I am reading casinology and they state that?

Divide By Zero, there are plenty of hands where the player has a positive expectation. It's the whole "if a tree falls in the forest and no one is around to hear it, does it make a noise?" argument.

There are absolutely times when the player has a positive expectation. The difference is the card counter knows when he has the edge and increases his bet. The casual gambler doesn't realize when he has the edge, so he won't change his bet accordingly. READ THIS: Just because he doesn't know about the edge doesn't mean he doesn't have the edge.

Divide By Zero's comment: "It could mean that the count is in the player's favor 16.5% of hands instead of 32.5% of hands," is right even though this comment directly contradicts his first comment that "[t]here are 0 hands where the player has a positive expectation unless the player is counting cards."

OP's source is claiming that over the course of normal blackjack play, 32.5% of the hands are advantageous to the player (meaning 67.5% are not advantageous to the player). This isn't enough information to calculate the house edge, however.

For example, 32.5% of the hands are advantageous but doesn't say advantageous by HOW MUCH.

If I had a 32.5% chance to win a million dollars and a 67.5% chance of losing one dollar, I would still play the game. I'll likely walk away having lost a little, but the small possibility that I might win big is worth it.

OP's source is claiming that paying 6:5 on blackjacks reduces the number of advantageous hands to 16.5% (meaning that 83.5% of hands are disadvantageous). But by how much? It turns out that if the player has an advantage, he stands to win a lot of money whereas if he doesn't have an advantage, he stands to lose only a little.

As a result, in the 16.5% of the time he has an advantage, he'll recoup almost all of his losses (all but 1.39%) from the 83.5% of the time he didn't have an advantage.

There are 0 hands where the player has a positive expectation unless the player is counting cards. A positive expectation requires a positive edge. So I'd need more context to know what that quote is talking about.

It could mean that the count is in the player's favor 16.5% of hands instead of 32.5% of hands. I wouldn't know if that sounds right or not.

Edit -- something I just thought of.

>>"How does that happen it gives the house advantage gain is only 1.39 percent?"

They say a card-counter's edge is only in the 1% to 2% range. So a difference of 1.39% house edge is a huge difference.

** Edit #2 **

Eddie, I'm aware of what you're saying and I even thought of that before posting. But on any given hand if you don't know the count of the deck, then your EV (by your knowledge) is negative.

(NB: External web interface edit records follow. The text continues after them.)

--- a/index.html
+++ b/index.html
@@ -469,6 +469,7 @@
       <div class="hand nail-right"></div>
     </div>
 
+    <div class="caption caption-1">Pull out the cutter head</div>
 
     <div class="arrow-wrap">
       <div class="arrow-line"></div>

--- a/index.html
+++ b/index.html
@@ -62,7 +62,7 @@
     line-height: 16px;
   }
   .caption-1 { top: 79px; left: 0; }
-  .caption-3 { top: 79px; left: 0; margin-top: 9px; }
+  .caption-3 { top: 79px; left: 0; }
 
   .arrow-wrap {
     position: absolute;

We can be as technical as you want. By your logic, we can say that about 42% of hands have a deck arrangement that favors the player. So in 42% of hands, the player has a 100% edge!

Also by that logic, if we flip a coin, on some of the flips there's a 100% chance it's heads and on other flips there's a 0% chance. Therefore I can say, "in 50% of all coinfliips, the player betting Heads has a positive expectation".

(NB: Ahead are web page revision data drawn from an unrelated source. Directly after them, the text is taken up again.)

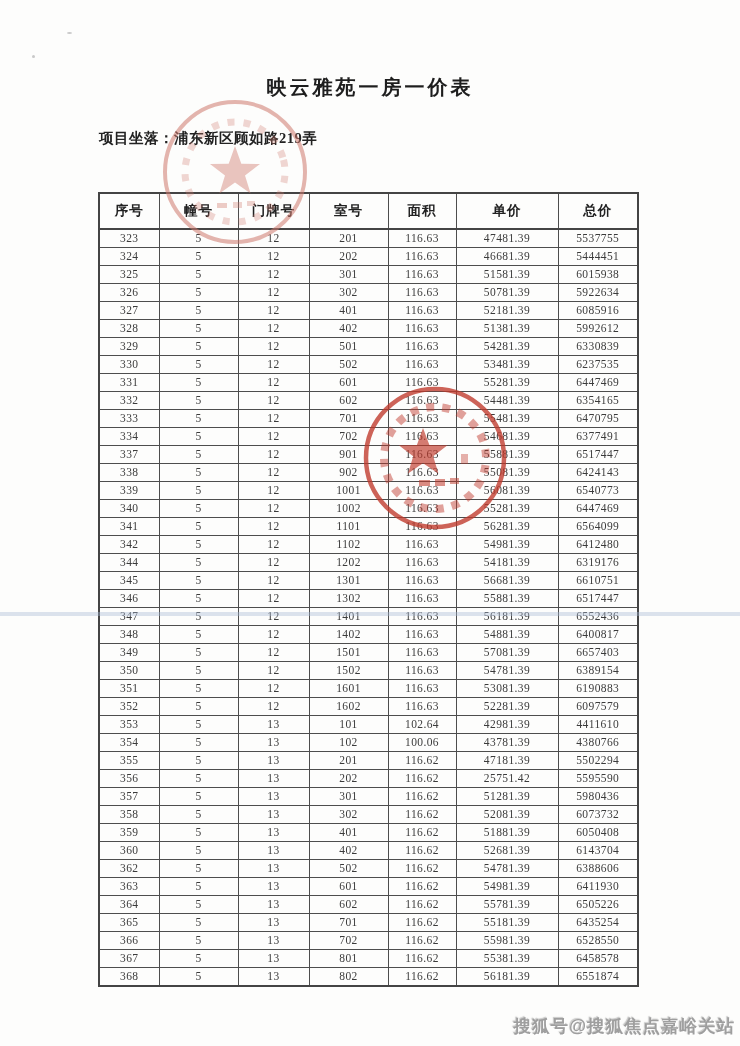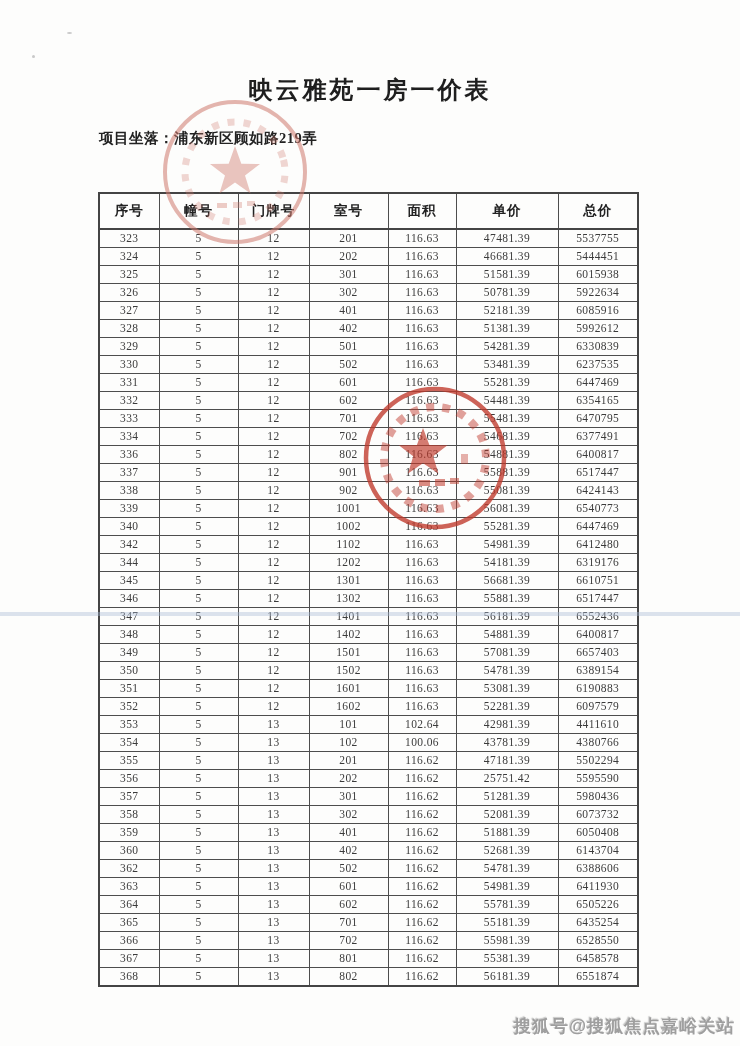--- a/index.html
+++ b/index.html
@@ -11,7 +11,7 @@
   }
   .page-title{
     position:absolute;top:74px;left:0;width:740px;
-    text-align:center;font-size:24px;font-weight:bold;
+    text-align:center;font-size:20px;font-weight:bold;
     letter-spacing:3px;color:#1e1e1e;margin:0;
   }
   .location-line{

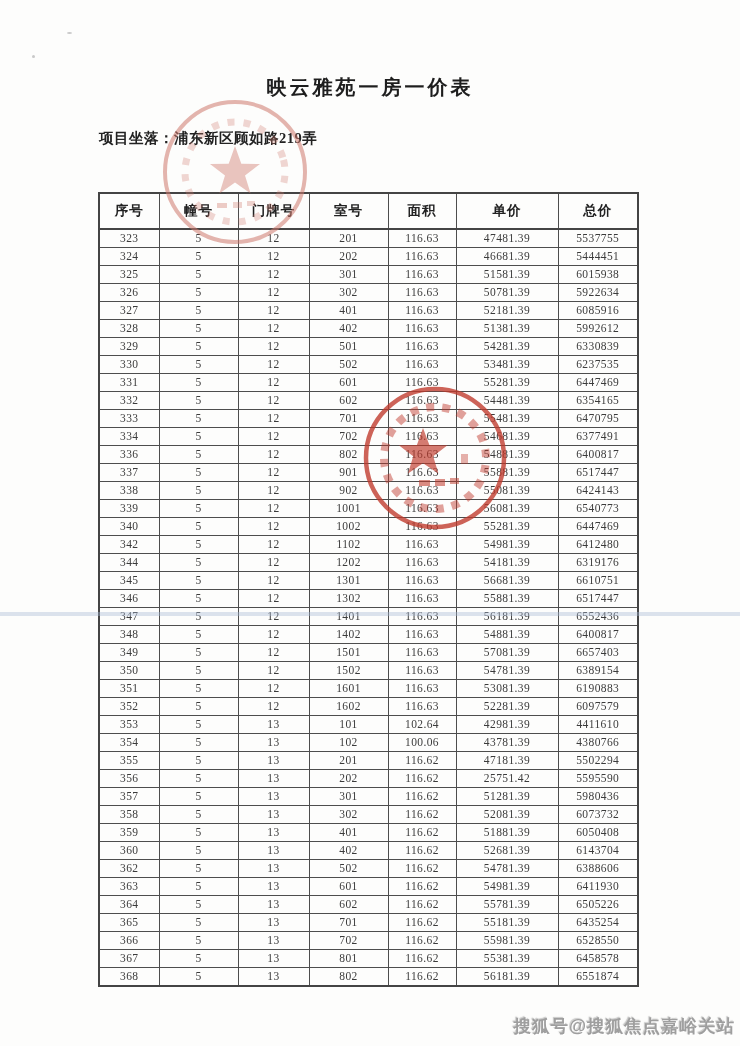--- a/index.html
+++ b/index.html
@@ -195,15 +195,6 @@
         <td>6377491</td>
       </tr>
       <tr>
-        <td>336</td>
-        <td>5</td>
-        <td>12</td>
-        <td>802</td>
-        <td>116.63</td>
-        <td>54881.39</td>
-        <td>6400817</td>
-      </tr>
-      <tr>
         <td>337</td>
         <td>5</td>
         <td>12</td>

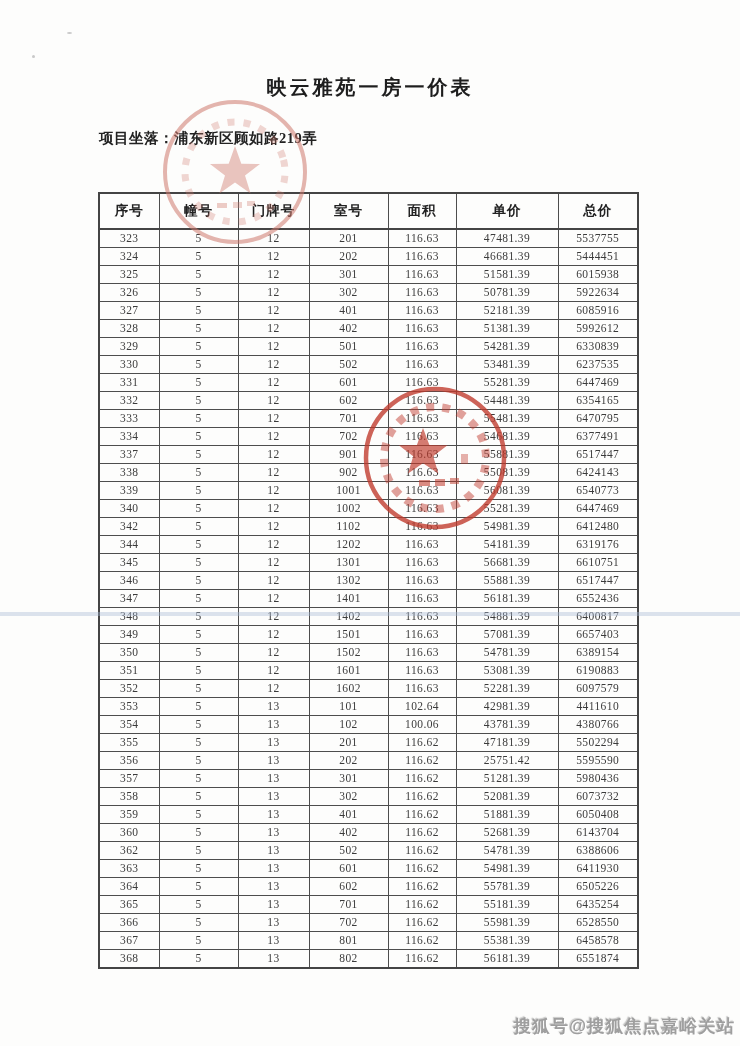--- a/index.html
+++ b/index.html
@@ -231,6 +231,15 @@
         <td>6447469</td>
       </tr>
       <tr>
+        <td>341</td>
+        <td>5</td>
+        <td>12</td>
+        <td>1101</td>
+        <td>116.63</td>
+        <td>56281.39</td>
+        <td>6564099</td>
+      </tr>
+      <tr>
         <td>342</td>
         <td>5</td>
         <td>12</td>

In both examples (which are just valid extensions of the same exact reasoning as yours and the author's), it's pure nonsense. Expectation is based on the bettor's knowledge, not on what an omniscient being knows or what someone with more information (like the count of the deck) knows. When flipping a coin for even money, your EV is 0 on every flip -- both losing flips and winning flips (because you're not able to predict any of the flips). When playing blackjack and not counting, your EV is negative every hand you play, because you don't know which hands have a favorable count. This is just EV 101, and the author should be ashamed for phrasing it the way he did. He should have just said, "The count favors the player __ % of the time" instead of making a misguided statement about EV.

Just based on that, I would question everything in that book. Someone who doesn't understand the basic theory of EV shouldn't be writing a book on gambling.